[Your instructions]: How many lines within the records include the word "width"? Only that number should be given.

[Before-and-after page screenshots]
########

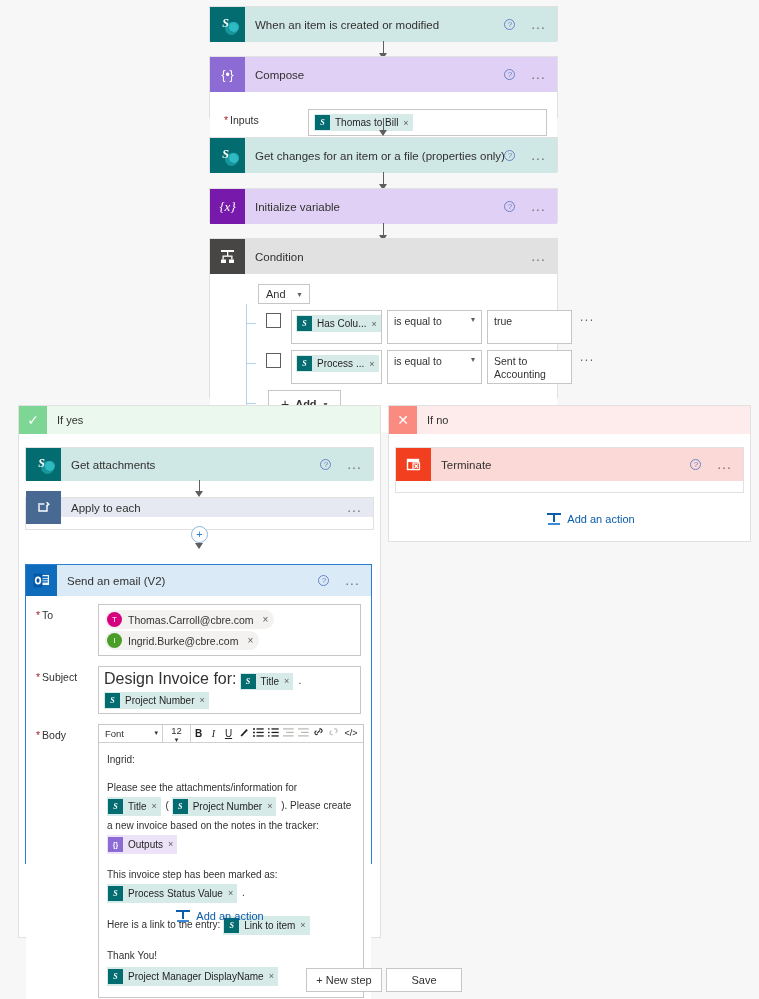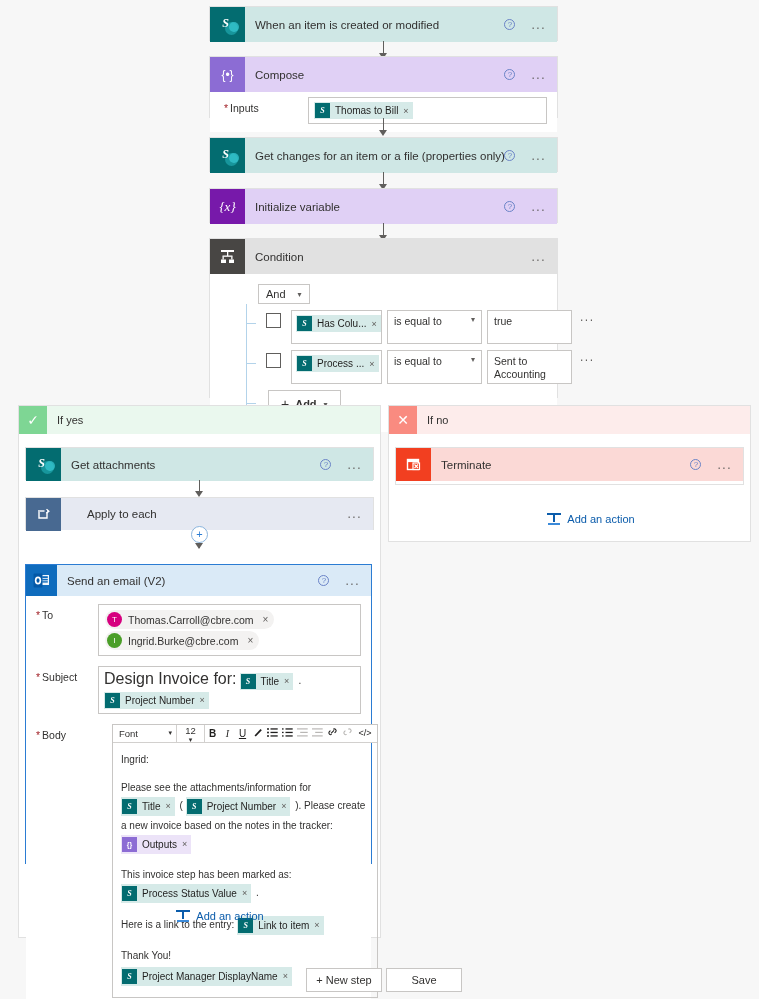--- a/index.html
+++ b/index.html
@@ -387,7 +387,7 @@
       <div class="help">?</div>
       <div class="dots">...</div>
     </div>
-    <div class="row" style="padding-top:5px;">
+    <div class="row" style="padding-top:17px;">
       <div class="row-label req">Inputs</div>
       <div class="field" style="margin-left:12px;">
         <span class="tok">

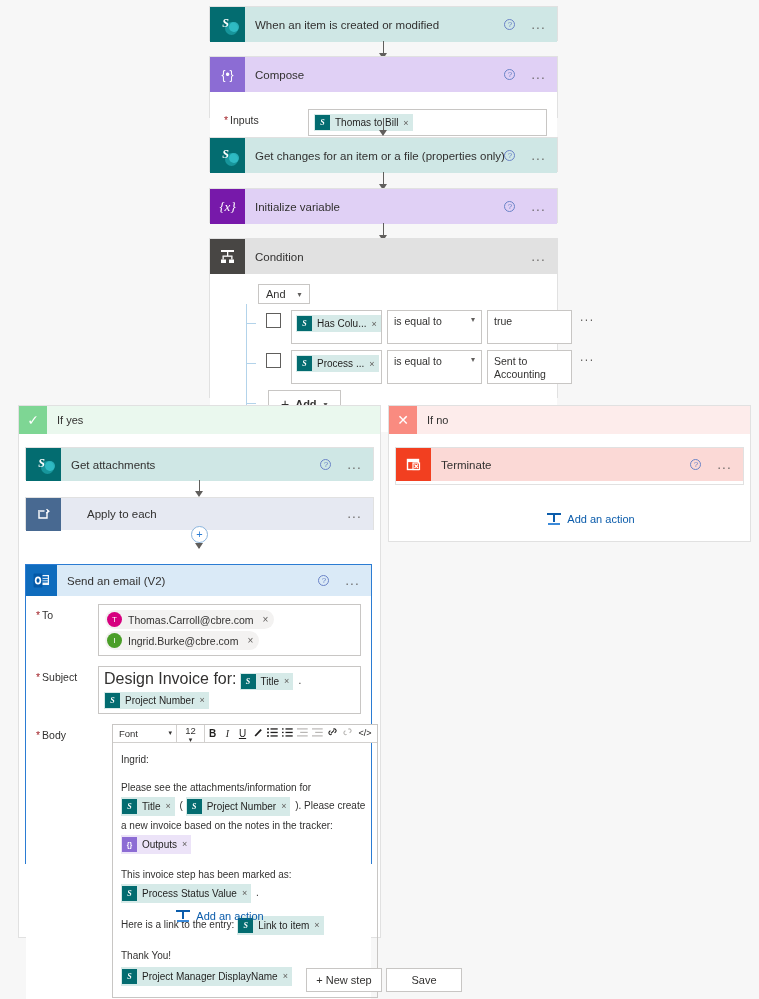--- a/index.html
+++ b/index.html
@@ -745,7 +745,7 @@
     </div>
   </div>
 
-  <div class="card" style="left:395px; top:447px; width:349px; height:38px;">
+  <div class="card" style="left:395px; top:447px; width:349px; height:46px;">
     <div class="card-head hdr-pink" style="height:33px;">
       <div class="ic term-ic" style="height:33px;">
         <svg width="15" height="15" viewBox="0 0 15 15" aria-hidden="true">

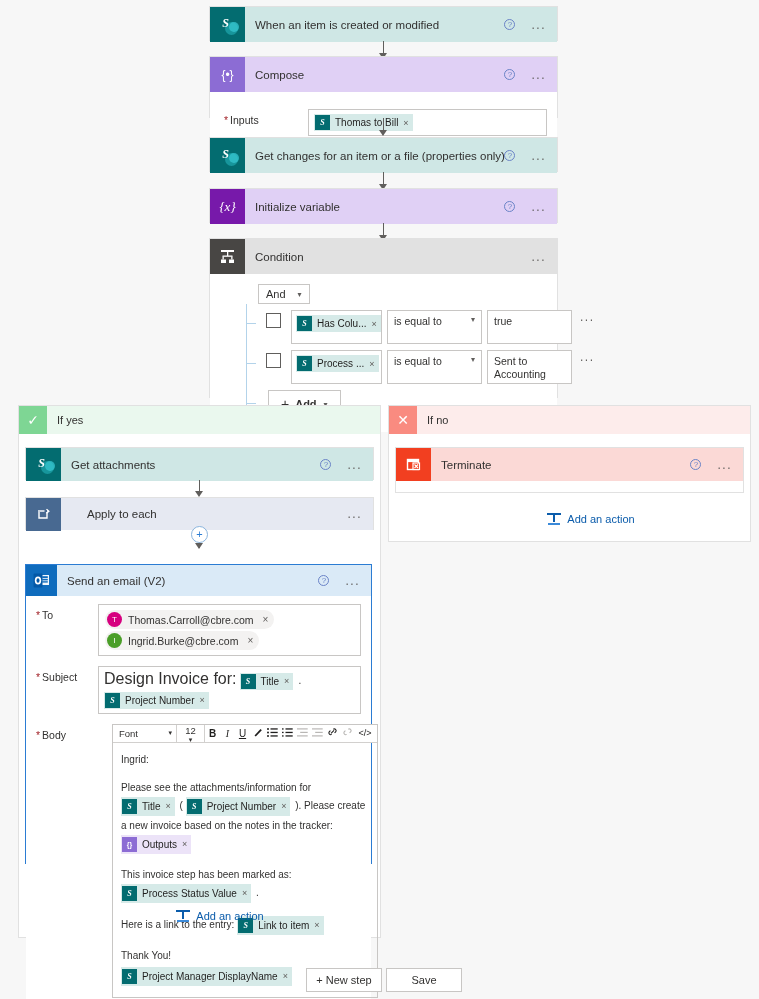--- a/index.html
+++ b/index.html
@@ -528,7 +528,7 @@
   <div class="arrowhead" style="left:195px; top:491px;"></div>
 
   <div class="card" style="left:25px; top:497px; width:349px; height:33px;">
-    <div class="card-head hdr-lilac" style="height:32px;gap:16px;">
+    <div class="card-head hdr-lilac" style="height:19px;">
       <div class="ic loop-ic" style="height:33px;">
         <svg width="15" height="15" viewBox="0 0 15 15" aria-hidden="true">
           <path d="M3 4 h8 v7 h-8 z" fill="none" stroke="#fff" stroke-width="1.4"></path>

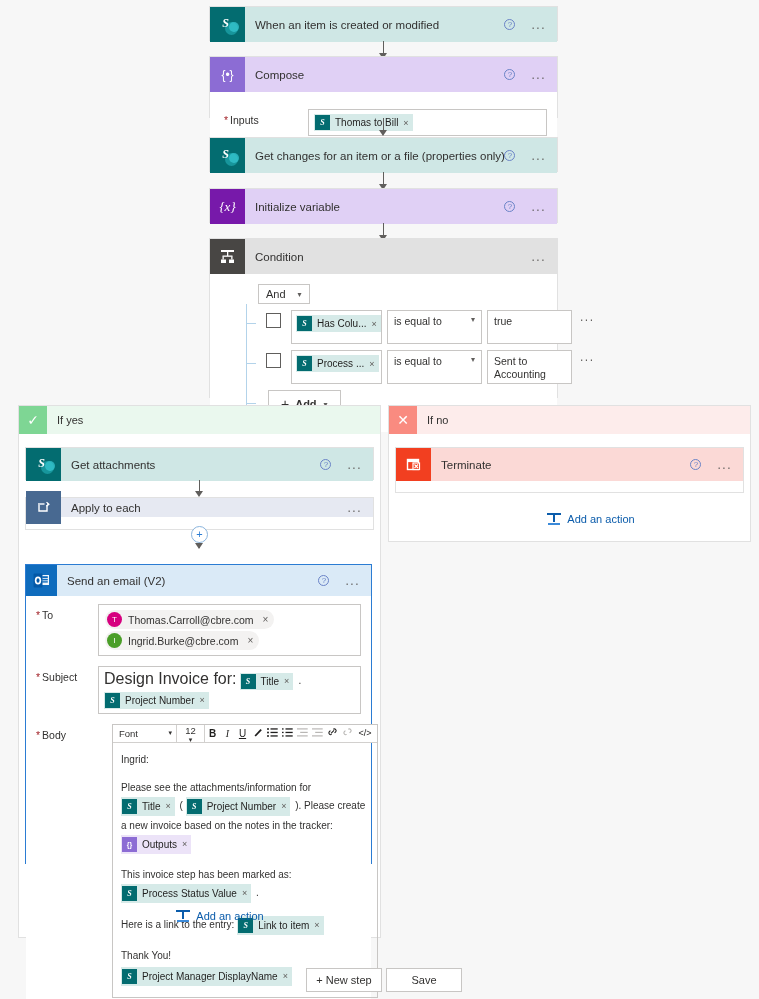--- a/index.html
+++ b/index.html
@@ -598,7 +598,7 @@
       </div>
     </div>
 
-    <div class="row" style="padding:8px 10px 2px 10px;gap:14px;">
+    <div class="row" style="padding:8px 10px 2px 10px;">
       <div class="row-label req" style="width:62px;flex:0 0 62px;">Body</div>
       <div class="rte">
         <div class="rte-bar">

########

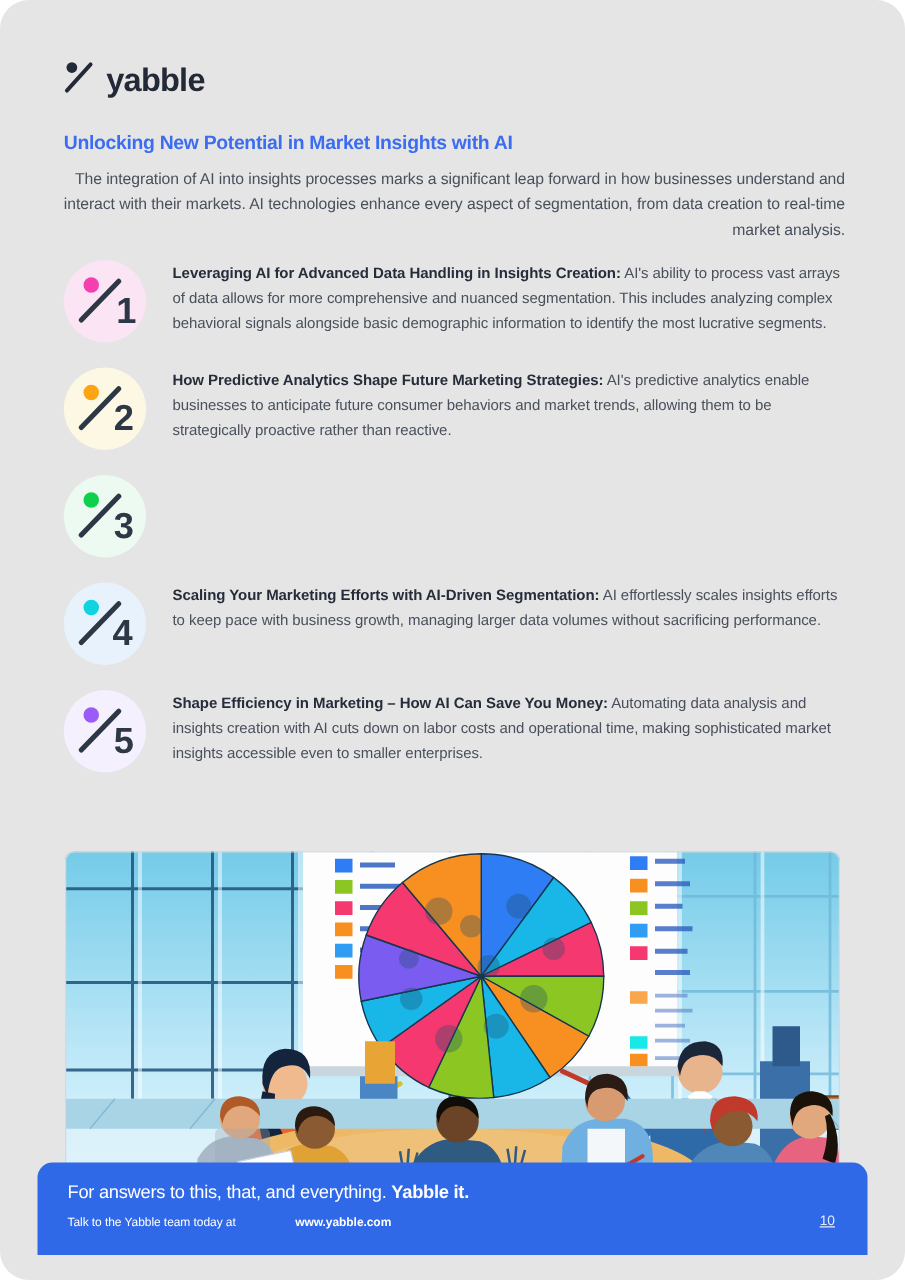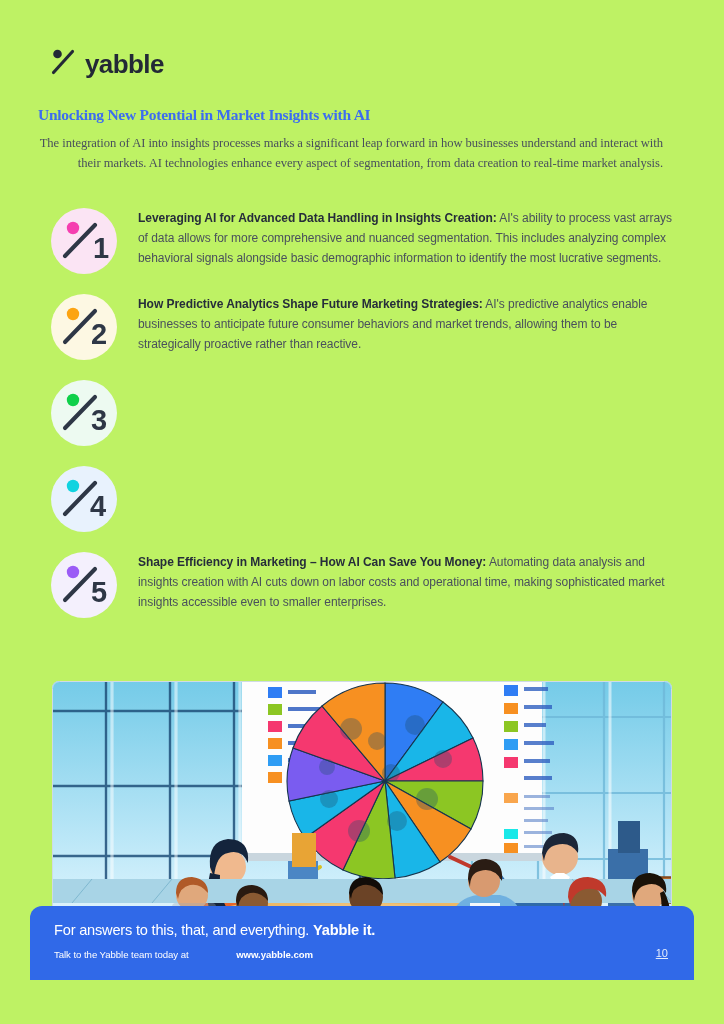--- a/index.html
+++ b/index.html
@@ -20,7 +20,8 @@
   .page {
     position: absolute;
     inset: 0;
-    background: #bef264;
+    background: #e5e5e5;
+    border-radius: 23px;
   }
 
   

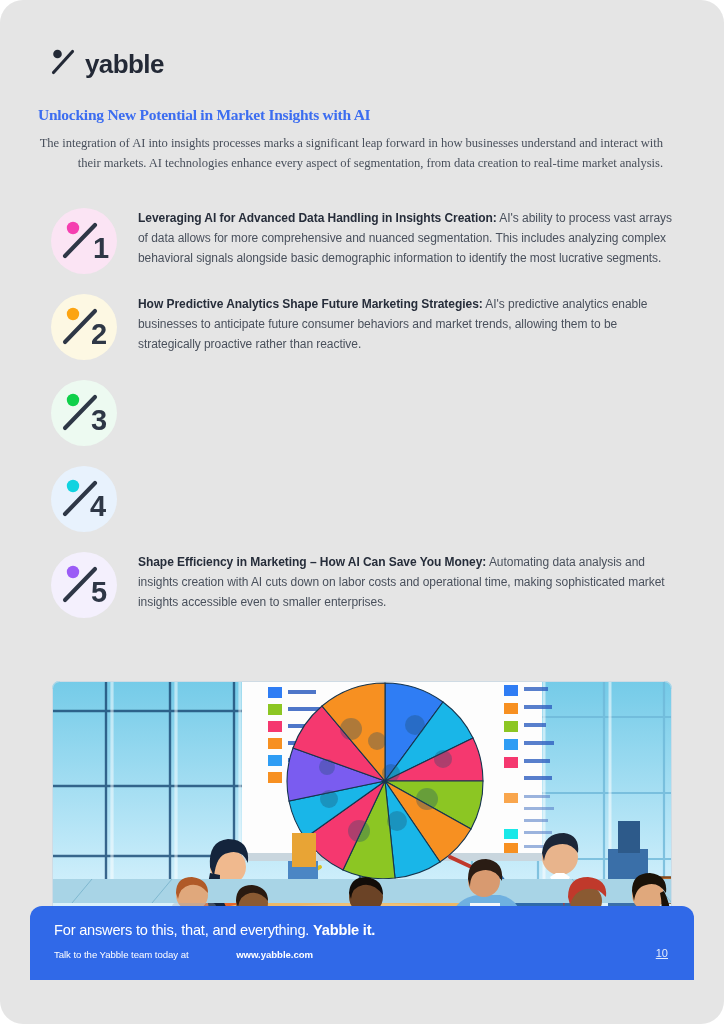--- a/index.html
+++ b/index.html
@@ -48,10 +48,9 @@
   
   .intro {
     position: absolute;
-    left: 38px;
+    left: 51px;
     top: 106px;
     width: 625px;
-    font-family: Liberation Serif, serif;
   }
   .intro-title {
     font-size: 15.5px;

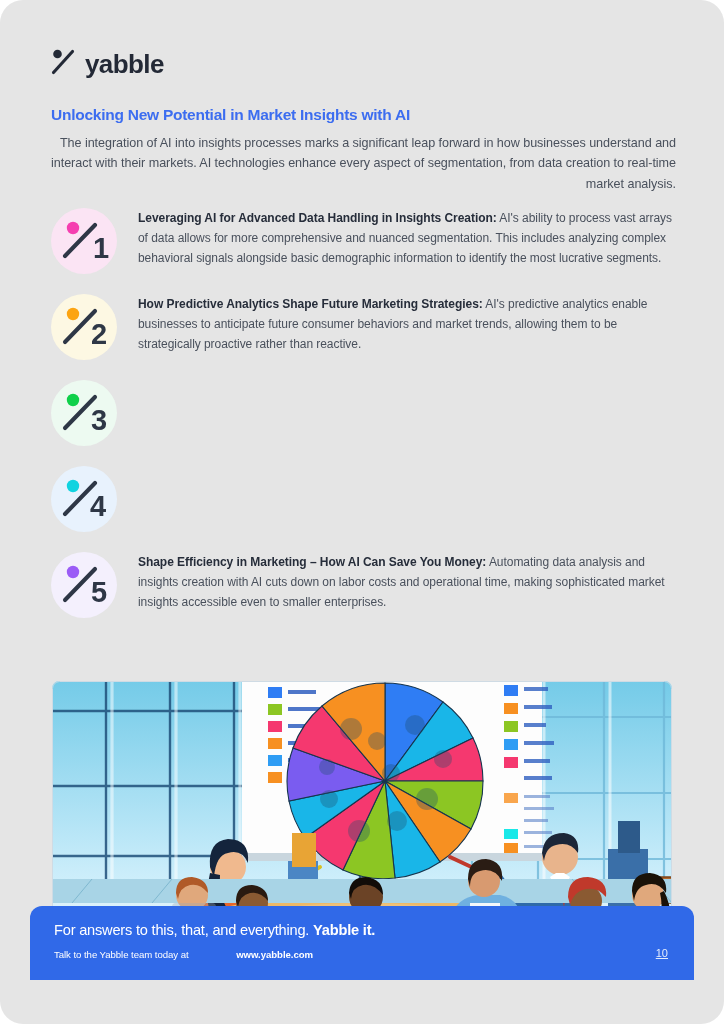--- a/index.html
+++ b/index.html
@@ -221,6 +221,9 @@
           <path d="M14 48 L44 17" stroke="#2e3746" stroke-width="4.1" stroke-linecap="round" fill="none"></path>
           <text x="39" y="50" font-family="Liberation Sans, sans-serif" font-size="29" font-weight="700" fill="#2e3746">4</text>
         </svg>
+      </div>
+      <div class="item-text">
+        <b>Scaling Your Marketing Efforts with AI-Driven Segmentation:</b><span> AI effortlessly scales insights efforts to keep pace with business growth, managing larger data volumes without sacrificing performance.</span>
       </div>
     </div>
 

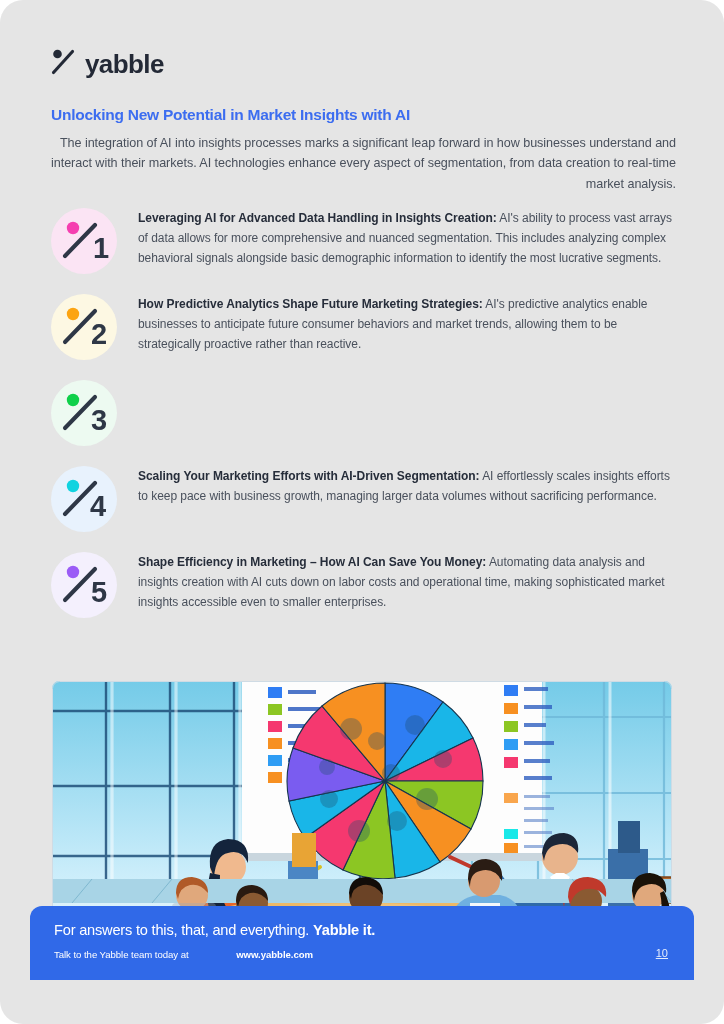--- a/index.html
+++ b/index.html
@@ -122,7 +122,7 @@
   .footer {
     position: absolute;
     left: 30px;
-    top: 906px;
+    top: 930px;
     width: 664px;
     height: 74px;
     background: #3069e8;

########

[Completed task]: 10